Although not an exhaustive list, some common examples of universal mental health strategies in schools include:
- Lessons from a social skills curriculum, such as sharing or solving conflicts with friends
- Skills to help reduce and seek support for difficult emotions, such as identifying feelings or ways to cope with emotions, like practicing a relaxing activity when stressed
- Teacher strategies, known as trauma-informed practices, that promote a classroom environment that is sensitive to students’ backgrounds and develops a sense of safety, such as attending to positive behaviors and relationship building
- Training and education for students, staff, and caregivers about symptoms of mental health conditions in children and knowing when to seek help
Universal mental health programs and strategies are frequently incorporated into existing practices. For instance, a frequently adopted framework for addressing behavior and mental health in schools is Positive Behavioral Interventions and Supports (PBIS). Within this framework, schools provide universal mental health strategies as part of the first layer of support through teaching behavioral expectations for routines at school (e.g., arrival, dismissal, lunchroom, and classroom) and designing ways to provide recognition for positive student behaviors (e.g., verbal statements, student awards to celebrate positive behaviors).

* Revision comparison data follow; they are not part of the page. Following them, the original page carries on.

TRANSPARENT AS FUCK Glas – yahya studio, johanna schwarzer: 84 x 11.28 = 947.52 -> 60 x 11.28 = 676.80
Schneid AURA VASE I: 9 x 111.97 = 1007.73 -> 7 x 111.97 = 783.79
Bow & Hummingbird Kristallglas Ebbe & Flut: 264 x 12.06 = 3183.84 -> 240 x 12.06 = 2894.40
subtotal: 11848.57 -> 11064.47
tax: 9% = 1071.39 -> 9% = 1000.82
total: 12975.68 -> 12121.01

Benefits of Universal Approaches
Research has shown that universal mental health programs in schools improve skills, including emotional and social abilities like problem-solving or the ability to better self-manage behaviors and emotions, and can reduce the chances of developing future mental health concerns. With the potential to reach all students in the school, universal mental health programs develop a supportive and safe school environment, known as school climate. Positive school climate is related to children’s sense of belonging, trust, and safety. Improvements in knowledge about behavior and mental health among staff and caregivers increases acceptance, support, and the availability of resources to appropriately address mental health needs of students.

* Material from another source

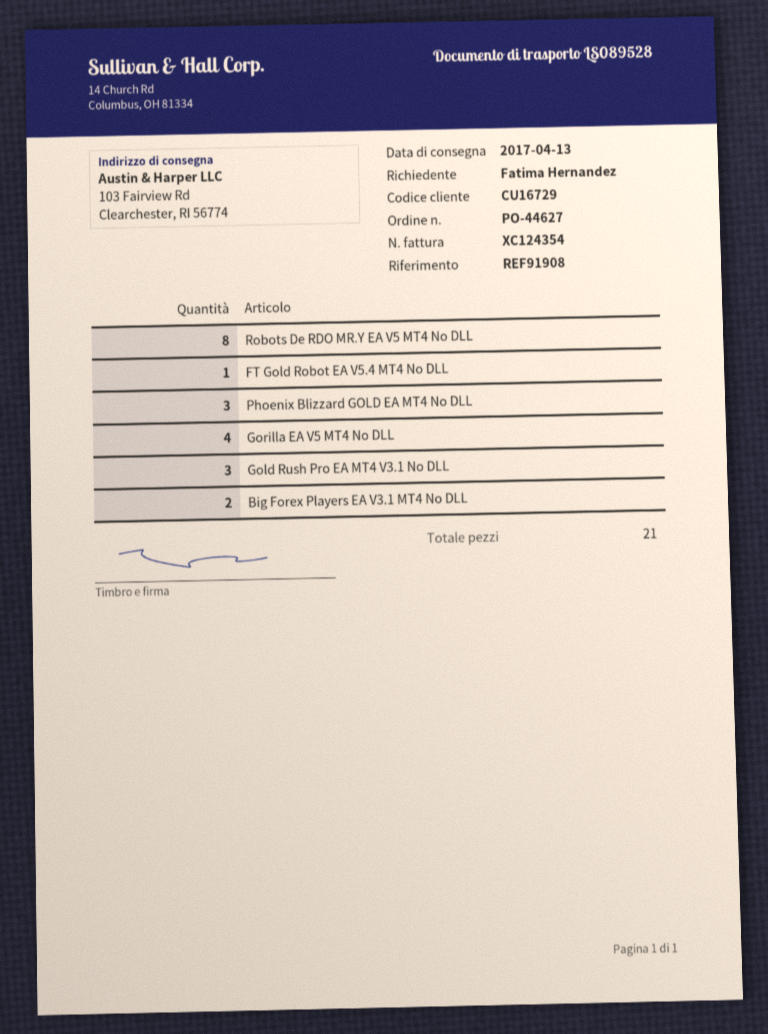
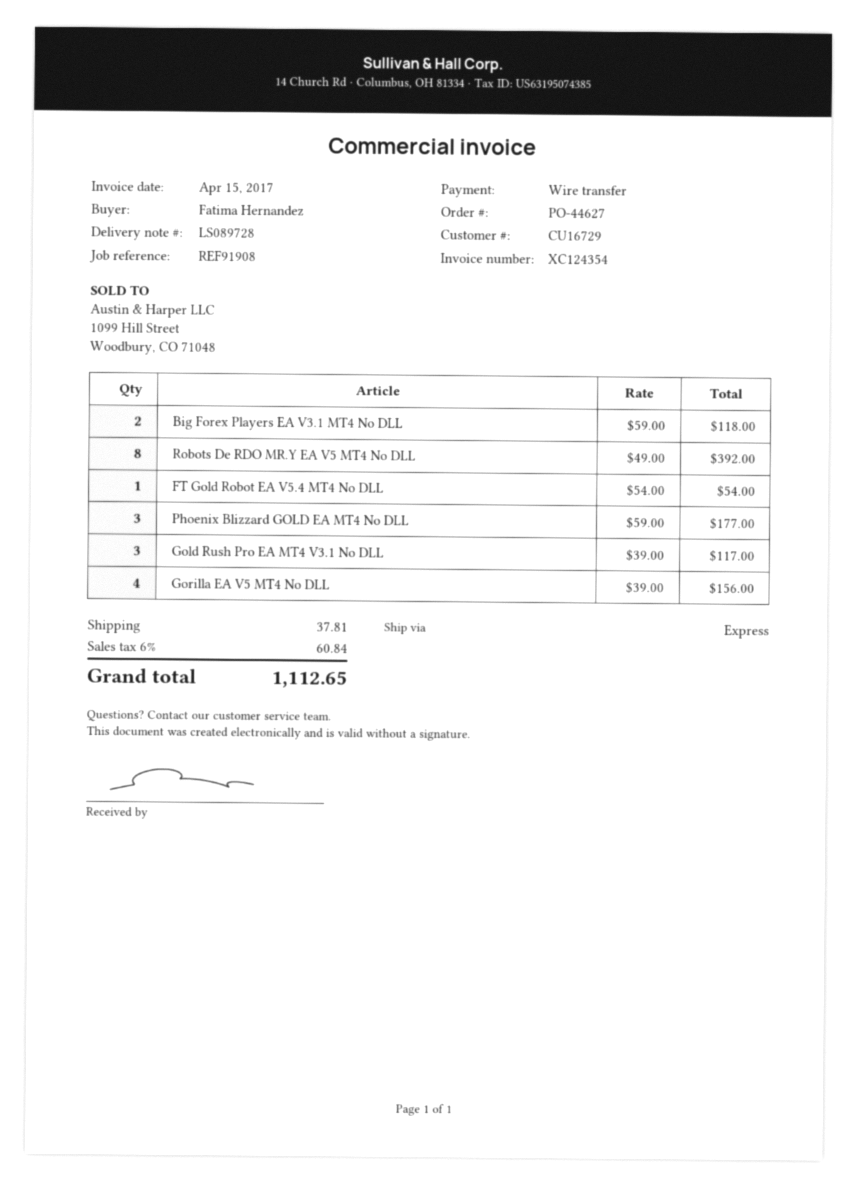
delivery note number: LS089528 -> LS089728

- You can learn more about existing efforts at your child’s school by speaking with your child’s teacher, school administrators, or school counselors about how the district is incorporating universal mental health.

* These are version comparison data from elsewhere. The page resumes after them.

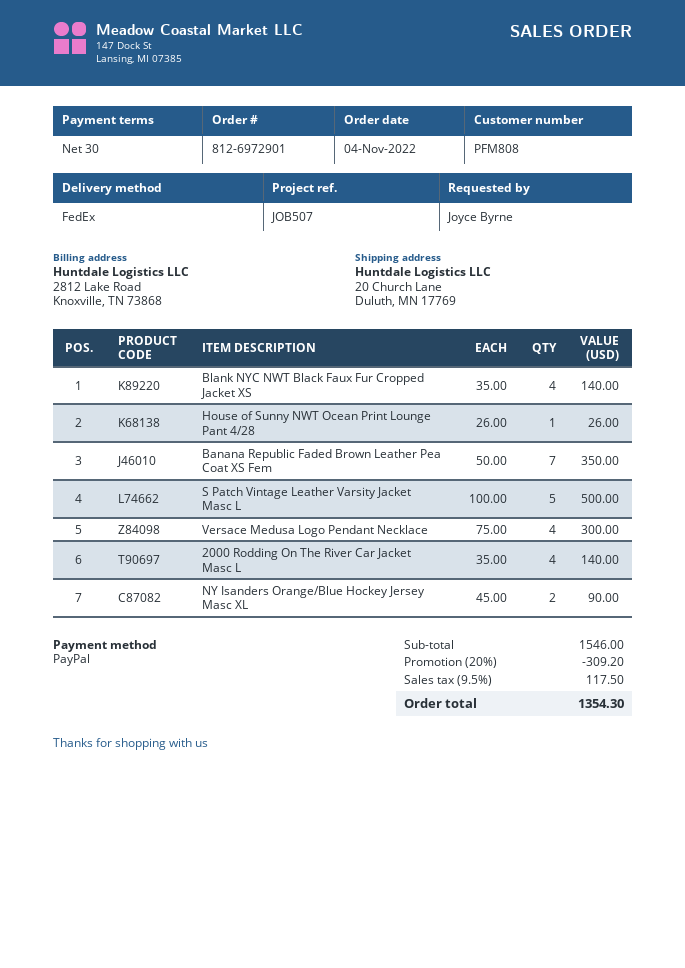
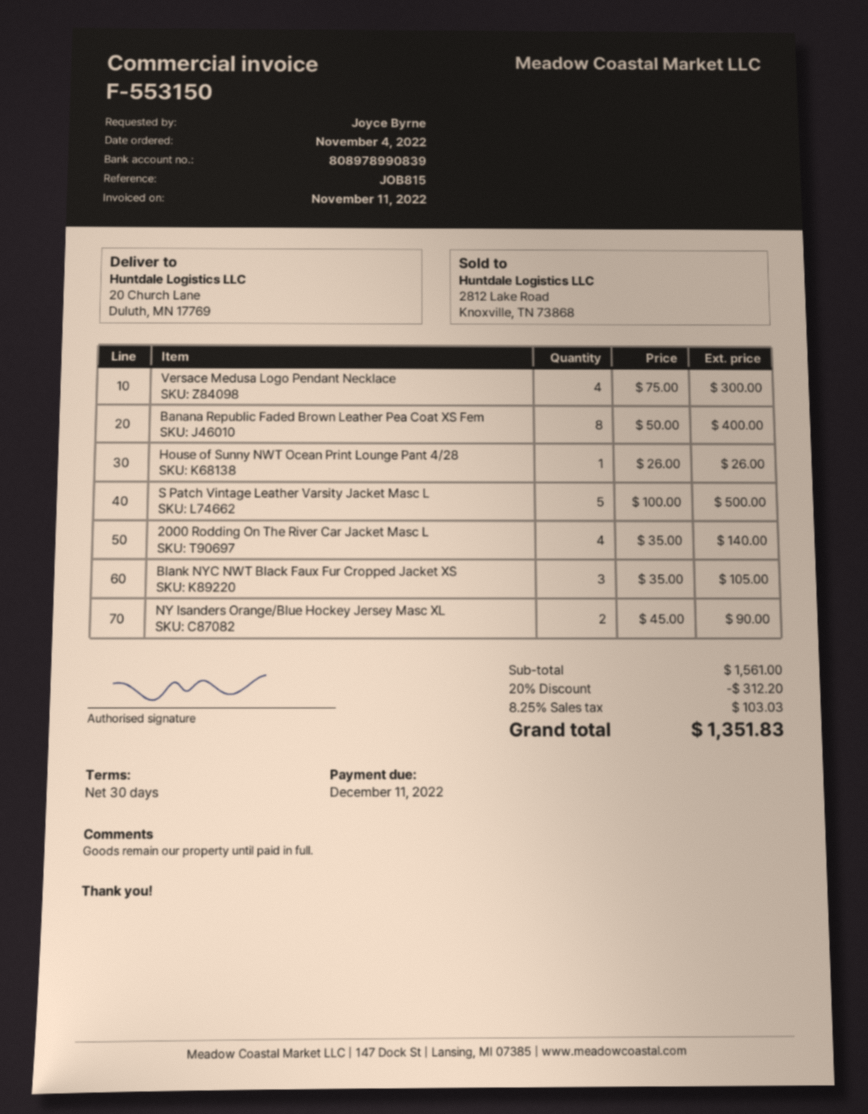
reference: JOB507 -> JOB815
Blank NYC NWT Black Faux Fur Cropped Jacket XS: 4 x 35.00 = 140.00 -> 3 x 35.00 = 105.00
Banana Republic Faded Brown Leather Pea Coat XS Fem: 7 x 50.00 = 350.00 -> 8 x 50.00 = 400.00
subtotal: 1546.00 -> 1561.00
discount: 20% = 309.20 -> 20% = 312.20
tax: 9.5% = 117.50 -> 8.25% = 103.03
total: 1354.30 -> 1351.83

- Keep an eye out for family-specific information about universal strategies or programs in the form of handouts or informational sessions at school events, such as conferences or caregiver nights.
- There is a lot that can be done in the home! Families can strengthen the effects of universal mental health strategies in schools. Consider how you might practice concepts learned at school within the home, such as perspective taking by helping your child see an issue from a sibling’s point of view.
- Consider ways to incorporate school routines that are applicable at home during breaks, such as expectations for cleaning up items used or when moving from one activity to another
- Keep in mind that universal mental health programs in schools can differ by district. School districts may apply and utilize universal mental health programming and strategies that are most appropriate for the needs of the local student population. When selecting different strategies, schools may take into consideration:
- Student mental health needs
- Resources available to the school district
- Track record or research behind the program
- Student characteristics (e.g., age)
Family Centered Resources
Supporting Families with PBIS at Home (website-files.com)
Supporting Children’s Mental Health: Tips for Parents and Educators (nasponline.org)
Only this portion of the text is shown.